Urban resilience: the idea of a city for its people

“The pandemic has rendered useless many of the urban resilience plans that have been made over the past decade,” says Simon Fraser University (SFU) professor Meg Holden (PhD), director of the Urban Studies Program. “It presented us with the kind of emergency that our cities were unprepared for,” she adds.

She will be co-panelist on Feb. 24 at the latest edition of the Program’s free online series of conferences called “Pandemonium: Urban studies and recovering from COVID-19. The series discusses urban resilience in the context of the pandemic and its impact on our society’s ability to adapt.

Wider challenges to urban resilience

Sarah Moser says the pandemic has shone a light on deep inequalities and has further entrenched socio-economic differences. | Photo courtesy of SFU

The upcoming event examines the urban crisis and emergency preparedness during the pandemic in a lecture entitled “Urban Resilience: New Realities.” It considers the new challenges around urban resilience not only in the context of the pandemic but also in the other slow emergencies still unfolding around us in climate, energy, and other domains.
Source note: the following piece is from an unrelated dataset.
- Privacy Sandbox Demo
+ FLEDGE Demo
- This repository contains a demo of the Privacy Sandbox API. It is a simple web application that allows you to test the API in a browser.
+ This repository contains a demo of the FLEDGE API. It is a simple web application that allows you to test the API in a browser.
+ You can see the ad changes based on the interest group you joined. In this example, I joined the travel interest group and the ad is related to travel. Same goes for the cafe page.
“There still are urgent needs for adaptability, some related to the pandemic (health and isolation, for example) and others pre-existing but exacerbated by the pandemic,” she says. These include, “housing unaffordability, loss of local businesses and opportunities for local culture, racism, planning that does not help the poor as much as it helps the wealthy, among others.” And this enlightens the importance of an event like this in our city,” continues Holden.

She agrees that governments at all levels have come to the people’s aid in real and timely ways in British Columbia as well as in many other parts of the world, which makes collective problem solving seem more likely.
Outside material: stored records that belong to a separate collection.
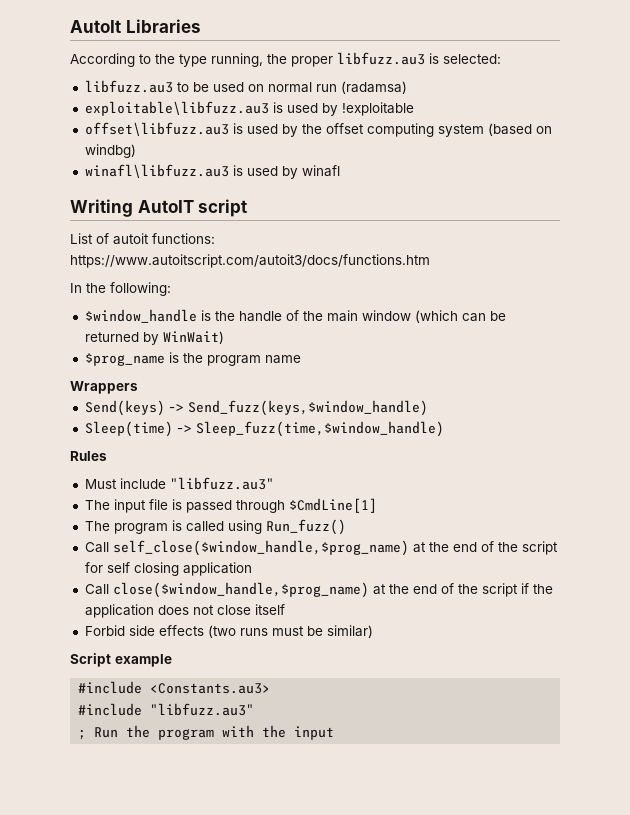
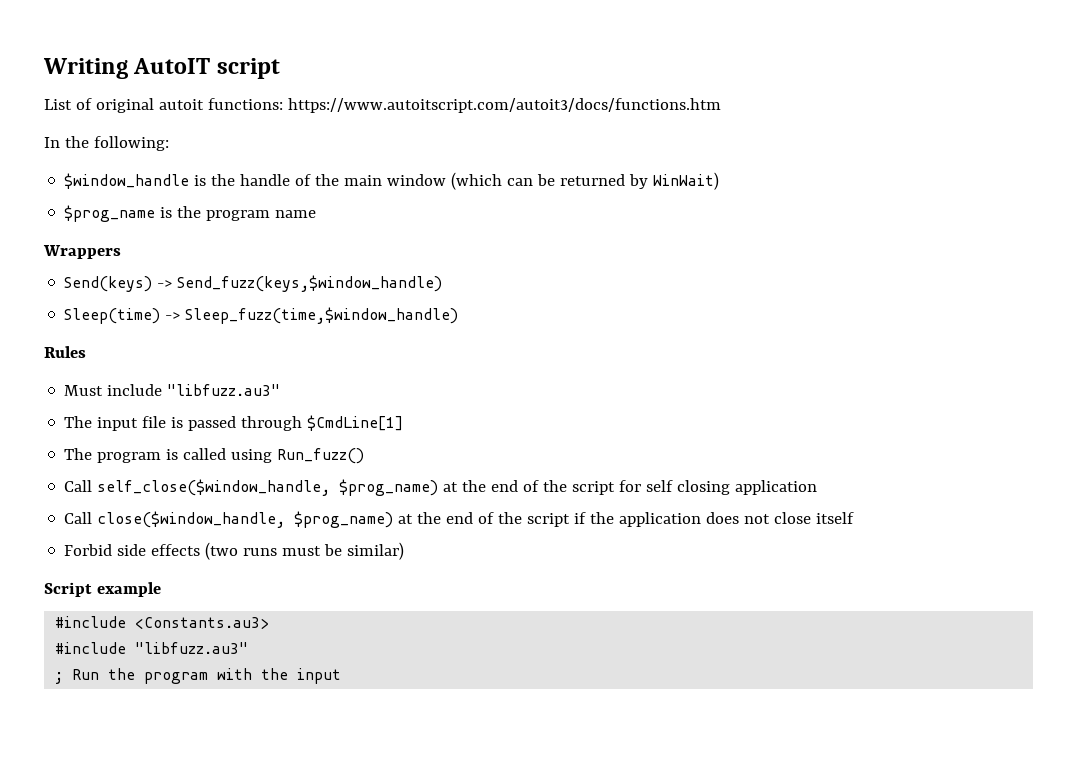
- AutoIt Libraries
- According to the type running, the proper libfuzz.au3 is selected:
- libfuzz.au3 to be used on normal run (radamsa)
- exploitable\libfuzz.au3 is used by !exploitable
- offset\libfuzz.au3 is used by the offset computing system (based on windbg)
- winafl\libfuzz.au3 is used by winafl
- List of autoit functions: https://www.autoitscript.com/autoit3/docs/functions.htm
+ List of original autoit functions: https://www.autoitscript.com/autoit3/docs/functions.htm
- Call self_close($window_handle,$prog_name) at the end of the script for self closing application
+ Call self_close($window_handle, $prog_name) at the end of the script for self closing application
- Call close($window_handle,$prog_name) at the end of the script if the application does not close itself
+ Call close($window_handle, $prog_name) at the end of the script if the application does not close itself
Addressing the political aspect of urban planning, Holden claims that its practice as an “Anglo” discipline has meant that it has been complicit in racist erasure of pre-existing and nonconforming groups, destruction of ecosystems, the commodification of our cities, and overvaluing of economic inequality. She argues that during the pandemic, new voices are necessary to make new realities possible.

“We have heard Asian, Black, South Asian and Indigenous voices speak up to point some of these things out, and in some cases to offer more resilient solutions than what was “normal” urban planning pre-pandemic, and that is positive,” she notes.

Building a city: adaptation is the answer to thrive

The research of fellow panelist Sarah Moser (PhD) of the Department of Geography at Montreal’s McGill University of Montreal examines the phenomenon of new cities being built from scratch since the 1990s.

Moser links her participation on the Urban Resilience panel to her view that the term refers to a community’s ability to survive and adapt to challenges (droughts, floods, climate change, pandemics, changing economic realities, etc), while ensuring future generations will be able to thrive.

“There are roughly 150 new cities being built in over 40 countries around the world in the hopes that they will help address many urban challenges facing rapidly growing cities in the Global South,” she points out. These include, “housing shortages, congestion, overcrowding, pollution, lack of green space, and so on.”

Moser was the first researcher to have identified this trend and have built a database of these projects, examining individual new city projects from Malaysia, Indonesia, Saudi Arabia, Kuwait, Morocco, Tanzania, the U.S., and Palestine.

“One lesson we have learned so far is that the wealthy can insulate themselves from danger,” she says. “They have the resources to protect themselves from the virus and the economic fallout it is causing. The poor are extremely vulnerable in a variety of ways: living in crowded conditions and being more exposed to the virus, working in frontline occupations, being less likely to get meaningful assistance from the government than large corporations”.

Moser also agrees that the pandemic has shone a light on deep inequalities and has further entrenched socio-economic differences. She says that in all societies there is the tendency to treat particular humans as if they are expendable while other humans are precious.

The pandemic, she adds, has already demonstrated that our society has a long way to go to respond more collectively to emergencies.